Some of the commentary after on other channels: Ideological check list that is mandatory for a 'republican president'.. isn't it necessary for either party?
It is an interesting point that these Presidents keep trying to set up a Mid East peace accord in the final years of their terms, when they no longer have any real political weight. Maybe someone should start on that in their first year. Just a thought.

18 January 2008

they are still changing


Specifically here, I'm confused about the 'blasting' over a Reagan reference in the Democratic primaries. Several amusing points developed.

1) Reagan being an agent of change but 'being openly intolerant of unions' is somehow not being an agent of change. Unions used to be an agent of change. I'm not sure what they are anymore, but the fact that he was 'openly intolerant' doesn't mean much by itself.
2) Tax structure that 'favors the rich'. Last time I checked the rich pay more in taxes than the middle class. Incredibly more. In any case, the 'struggling' middle class has since the 1980s become considerably richer. American standards of living are ridiculously high in comparison to other countries. Complaining about this is pretty silly.

And then the original quotation that somehow brought on these spurious remarks "I think Ronald Reagan changed the trajectory of America in a way that Richard Nixon did not and in a way that Bill Clinton did not," Obama said. "He put us on a fundamentally different path because the country was ready for it. I think they felt like with all the excesses of the 1960s and 1970s and government had grown and grown but there wasn't much sense of accountability in terms of how it was operating. I think people, he just tapped into what people were already feeling, which was we want clarity we want optimism, we want a return to that sense of dynamism and entrepreneurship that had been missing." --- Which is basically an analysis of history. When it is considered that Vladimir Putin was Time's man of the year this year and Josef Stalin was 3 times, it's not necessary for a historian to agree with the types of change that occur, merely to understand the agents who help bring them about, or who capitalize on the need and timing for it. Bill Clinton pretty obviously did not do much. Those years spent searching for a 'legacy' were of no use to causing real and effective changes in the country and it's dynamics. Reagan, for better and worse, did.

16 January 2008

inflation, yes have some


(I'm not sure what ap on bi go ec fi means)

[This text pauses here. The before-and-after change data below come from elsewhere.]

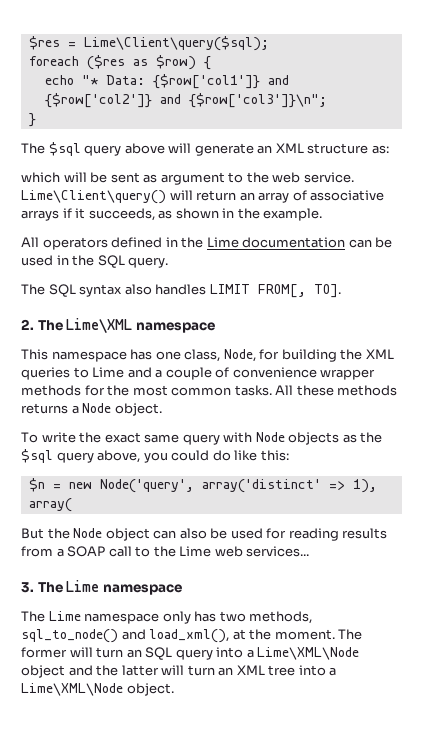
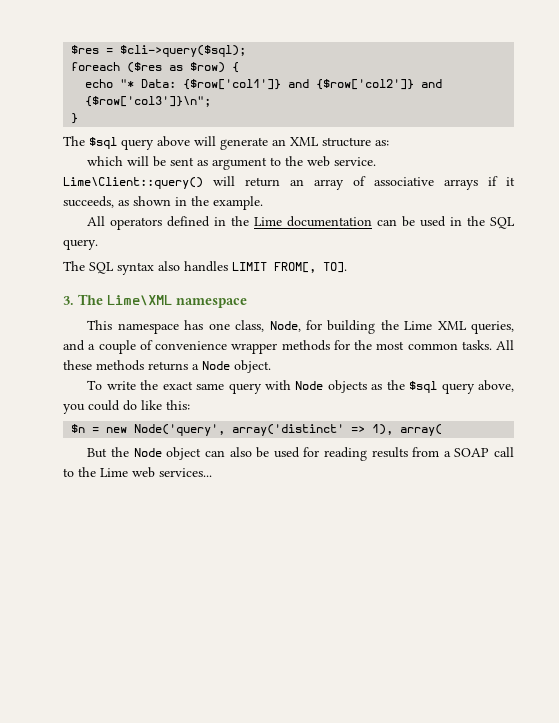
- $res = Lime\Client\query($sql);
+ $res = $cli->query($sql);
- Lime\Client\query() will return an array of associative arrays if it succeeds, as shown in the example.
+ Lime\Client::query() will return an array of associative arrays if it succeeds, as shown in the example.
- 2. The Lime\XML namespace
+ 3. The Lime\XML namespace
- This namespace has one class, Node, for building the XML queries to Lime and a couple of convenience wrapper methods for the most common tasks.
+ This namespace has one class, Node, for building the Lime XML queries, and a couple of convenience wrapper methods for the most common tasks.
- 3. The Lime namespace
- The Lime namespace only has two methods, sql_to_node() and load_xml(), at the moment. The former will turn an SQL query into a Lime\XML\Node object and the latter will turn an XML tree into a Lime\XML\Node object.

Story points out that food and energy prices rose a lot, making the inflation rate what it was. But neglected in the coverage is the steady rise of higher education costs and medical care. They do mention medical care, but it's buried in the back end of the story. It beat out food cost rises.

Food, based on the general waistline of Americans, probably should be rising in cost. This however assumes that it is largely the foods that Americans are consuming in copious amounts and not some things that might be overall healthy in their effect. I did notice bananas went up 2 cents a pound. And milk seems to be on sale less often. That's about it.

In any case the idea that inflation is a constant for all people is something that Americans like to believe, but seem to be ignorant about. It's rather silly to index consumer prices for anything because those prices rise more sharply for some people over others. Parents with college age children or the elderly, people with high levels of travel in their work, etc. For most people, while the energy spike was troubling and worth complaining about, very few Americans did anything about it. Fewer SUVs or trucks were sold I suppose. Whoopie.

update to real id


There's actually several different updates to the recently enacted REAL Id law. Several key points
1) The law was tacked onto a defense spending bill and was not in open forum debate or even in committee debates in Congress.
2) No federal funding is provided for the increase in bureaucracy and lost productivity, meaning most states will refuse to follow it for lack of funding (border states may be a notable exception).
3) It doesn't accomplish anything other than to conjure up images of black and white news reels of Soviet Russia or Eastern Bloc countries and the people there who need government papers to do anything at all.

There's some supposition that it might cut down on identity theft. But as I've come to understand the principle reason that that's such a common crime now is because so many people we conduct business or regular affairs with are unknown and anonymous to us. We live in such a mobile society as well that it is even easier for someone to move into a new community with assumed identities and few if any questions will be raised. At its face, it would do well for places that issue identification of any sort do some measure of verification or checking. Credit issuing agencies or the DMV barely do this, thus the reason it is so easy to commit identity theft. To say nothing of the reasons it is so easy to get away with. And in any case, most ID theft cases have little to do with one's state issued identity cards. It's usually disgruntled employees, co-workers, or family members who get hold of some discarded form or application. So the amount of discouragement it would actually provide is pitifully small.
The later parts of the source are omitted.